◆ **What this task involves**: Check each line of the records below and collect those that include the word "font".

◆ **Available data**:
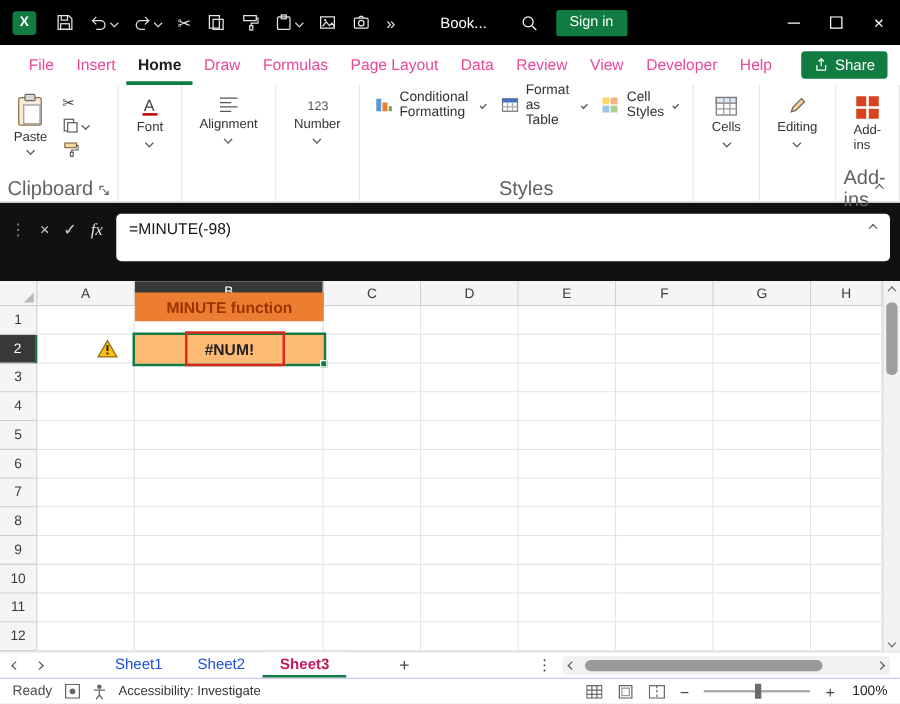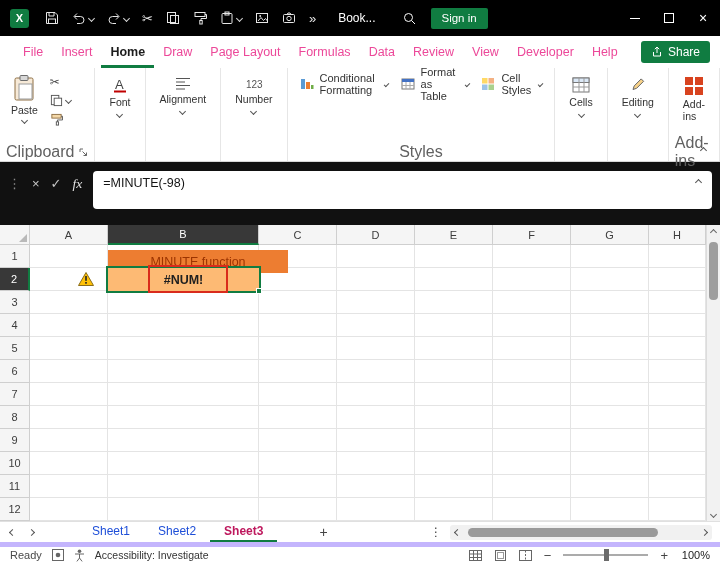--- a/index.html
+++ b/index.html
@@ -21,7 +21,7 @@
            align-items:center;justify-content:center;font-weight:bold;font-size:11px;color:#fff}
   .tb-icons{display:flex;align-items:center;gap:13px;margin-left:16px}
   .tb-btn{display:inline-flex;align-items:center;gap:3px;font-size:13px;color:#e6e6e6;line-height:1}
-  .tb-title{margin-left:22px;font-size:12px;color:#fff}
+  .tb-title{margin-left:36px;font-size:12px;color:#fff}
   .tb-search{margin-left:26px;display:flex;align-items:center}
   .signin{margin-left:14px;height:21px;padding:0 11px;border:none;border-radius:2px;
           background:#107C41;color:#fff;font-size:11.5px;font-family:inherit}

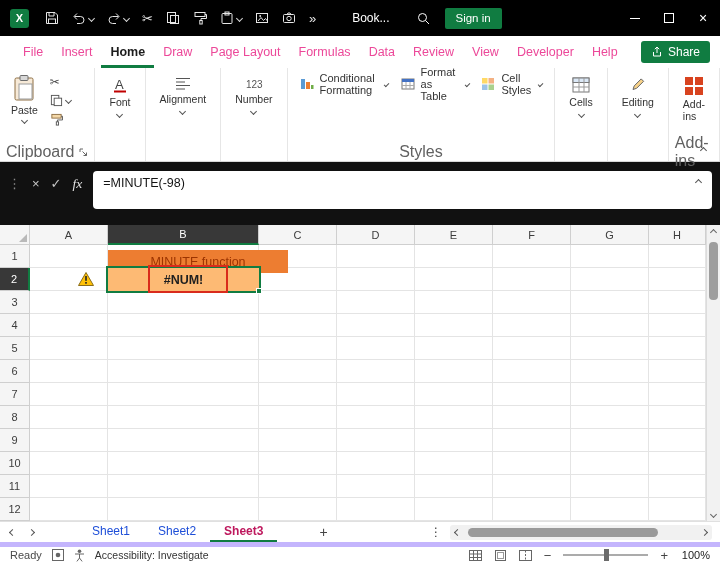--- a/index.html
+++ b/index.html
@@ -217,8 +217,8 @@
     <span class="mtab">Insert</span>
     <span class="mtab active">Home</span>
     <span class="mtab">Draw</span>
+    <span class="mtab">Formulas</span>
     <span class="mtab">Page Layout</span>
-    <span class="mtab">Formulas</span>
     <span class="mtab">Data</span>
     <span class="mtab">Review</span>
     <span class="mtab">View</span>

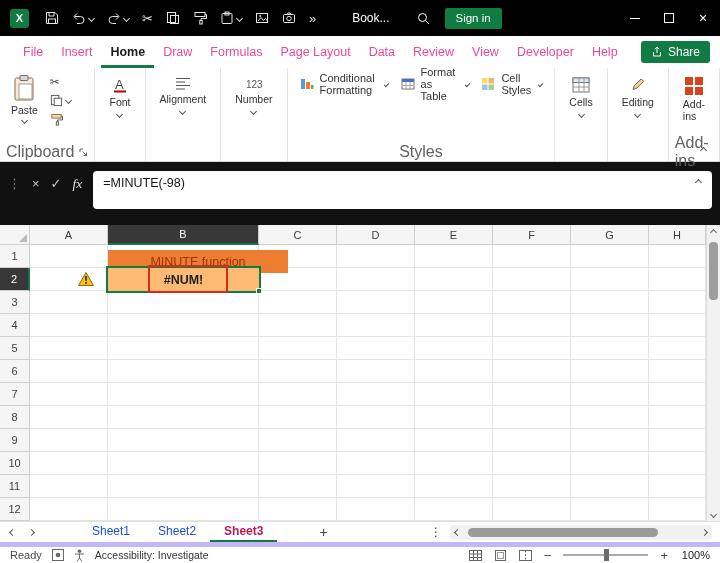--- a/index.html
+++ b/index.html
@@ -80,7 +80,7 @@
   .cell{background:#fff;border-right:1px solid #e4e4e4;border-bottom:1px solid #e4e4e4}
 
   .ov{position:absolute;display:flex;align-items:center;justify-content:center}
-  .ov-b1{left:108px;top:25px;width:180px;height:23px;font-size:12.5px;font-weight:normal;z-index:1}
+  .ov-b1{left:108px;top:9px;width:151px;height:23px;font-size:12.5px;font-weight:bold;z-index:1}
   .ov-b2{left:108px;top:43px;width:151px;height:23px;font-size:12.5px;font-weight:bold;z-index:1}
   .sel-border{position:absolute;left:106px;top:41px;width:155px;height:27px;border:2px solid #107C41;
               z-index:2;pointer-events:none}

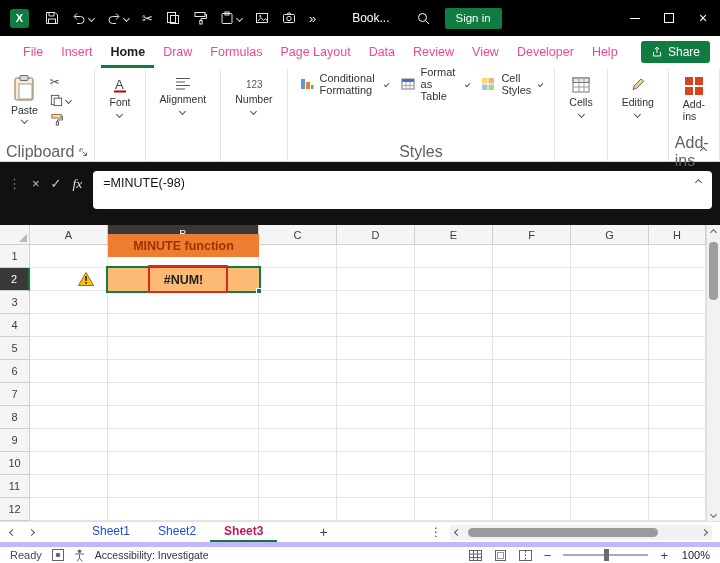--- a/index.html
+++ b/index.html
@@ -112,7 +112,7 @@
   .h-thumb{position:absolute;left:18px;top:3px;width:190px;height:9px;background:#9a9a9a;border-radius:5px}
 
   
-  .statusbar{height:21px;background:#fff;border-top:5px solid #c4b5fd;display:flex;align-items:center;
+  .statusbar{height:21px;background:#fff;border-top:1px solid #c4b5fd;display:flex;align-items:center;
              padding:0 10px;gap:10px;font-size:11px;color:#4a4a4a}
   .sb-ic{line-height:0}
   .sb-acc{font-size:10.5px;color:#333}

◆ **Answer area**:
            align-items:center;justify-content:center;font-weight:bold;font-size:11px;color:#fff}
   .tb-btn{display:inline-flex;align-items:center;gap:3px;font-size:13px;color:#e6e6e6;line-height:1}
-  .tb-title{margin-left:22px;font-size:12px;color:#fff}
+  .tb-title{margin-left:36px;font-size:12px;color:#fff}
           background:#107C41;color:#fff;font-size:11.5px;font-family:inherit}
-  .ov-b1{left:108px;top:25px;width:180px;height:23px;font-size:12.5px;font-weight:normal;z-index:1}
+  .ov-b1{left:108px;top:9px;width:151px;height:23px;font-size:12.5px;font-weight:bold;z-index:1}
   .ov-b2{left:108px;top:43px;width:151px;height:23px;font-size:12.5px;font-weight:bold;z-index:1}
              padding:0 10px;gap:10px;font-size:11px;color:#4a4a4a}
   .sb-acc{font-size:10.5px;color:#333}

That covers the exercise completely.